Publicado el 27 de Abril de 2014 en revista 360 de Vanguardia
Padre
y madre estaban felices. Pese a la difícil situación económica en que se
encontraban desde hace años, habían hecho un gran esfuerzo para que su hijo
disfrutara de un día del niño inolvidable: Lo llevaron por la tarde al cine,
después por un helado y finalmente, en casa, le obsequiaron ese juguete de moda
que tanto anhelaban regalarle. Antes de ir a la cama, su padre le explico con
qué felicidad habían hecho ellos el sacrificio para festejar ese día.
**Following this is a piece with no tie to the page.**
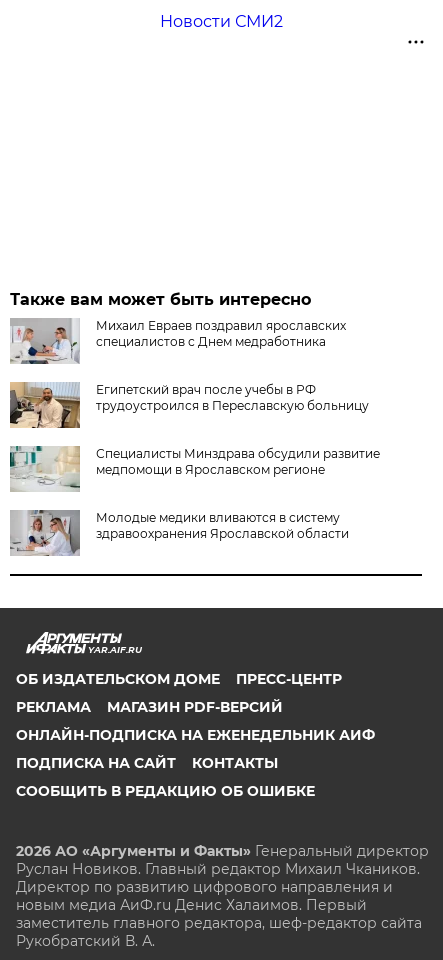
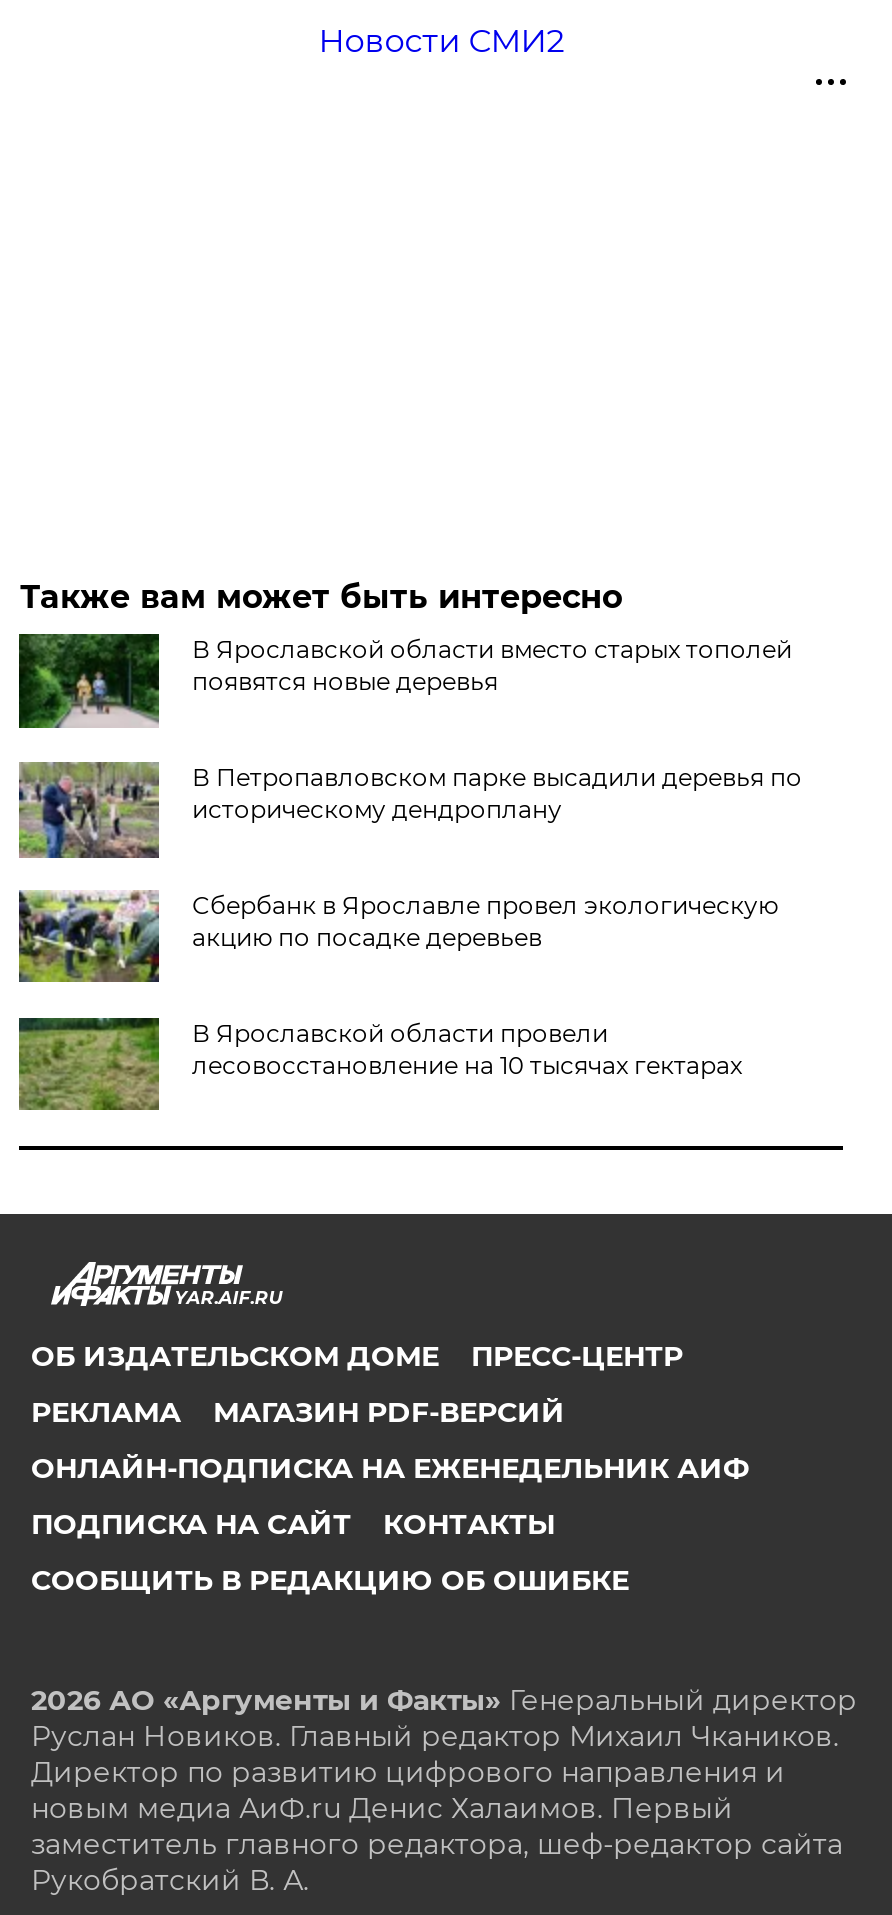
[10,318,346,365] [image] | Михаил Евраев поздравил ярославских | специалистов с Днем медработника -> [17,632,792,730] [image] | В Ярославской области вместо старых тополей | появятся новые деревья
[9,382,369,430] [image] | Египетский врач после учебы в РФ | трудоустроился в Переславскую больницу -> [17,760,802,860] [image] | В Петропавловском парке высадили деревья по | историческому дендроплану
[10,445,380,492] [image] | Специалисты Минздрава обсудили развитие | медпомощи в Ярославском регионе -> [19,890,778,984] [image] | Сбербанк в Ярославле провел экологическую | акцию по посадке деревьев
[10,509,349,556] [image] | Молодые медики вливаются в систему | здравоохранения Ярославской области -> [17,1016,742,1112] [image] | В Ярославской области провели | лесовосстановление на 10 тысячах гектарах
Le dijo
que mañana sería otro día y que habría que volver a la rutina cotidiana, donde
la vida dictaba que habían de ser en extremo disciplinados. Pero por momentos
como ese, -decía el papa – bien valía la pena el sufrimiento. Le dijo también
cuan orgullosos eran de ver como su hijo maduraba más rápidamente gracias a una
realidad que sus padres no querían ocultarle: La vida es dura.
Muy
lejos de ahí y bajo otras circunstancias, una madre le explicaba a su hijo como
su abnegado amor era la piedra angular que aglutinaba a una familia dónde el padre
pasaba la mayor parte del tiempo en el trabajo. Claro que eso les permitía
llevar una vida cómoda, aún con el alto precio que la madre tenía que pagar por
vivir con la responsabilidad de llevar prácticamente sola la administración del
hogar. Le decía como era que su padre también sufría al estar lejos de ellos en
ocasiones especiales pero que él era afortunado al conocer desde tan joven como
es que una familia sorteaba las dificultades para salir avante y continuar
unida. Ser una buena madre y una esposa ejemplar era bueno para el padre y el
hijo, pero la madre sufría una soledad que le dolía hasta el alma. Ese abnegado
amor, libre de la hipocresía del sentimentalismo y muy lejos de lo que se
compra con dinero, era el regalo para su hijo en el día del niño. Y él era
consciente de cuanto sufrían sus padres por manejar lo mejor que podían ese
malabar llamado familia, siempre haciendo hincapié en esa verdad que le
mostraban a su hijo día tras día: La vida es dura.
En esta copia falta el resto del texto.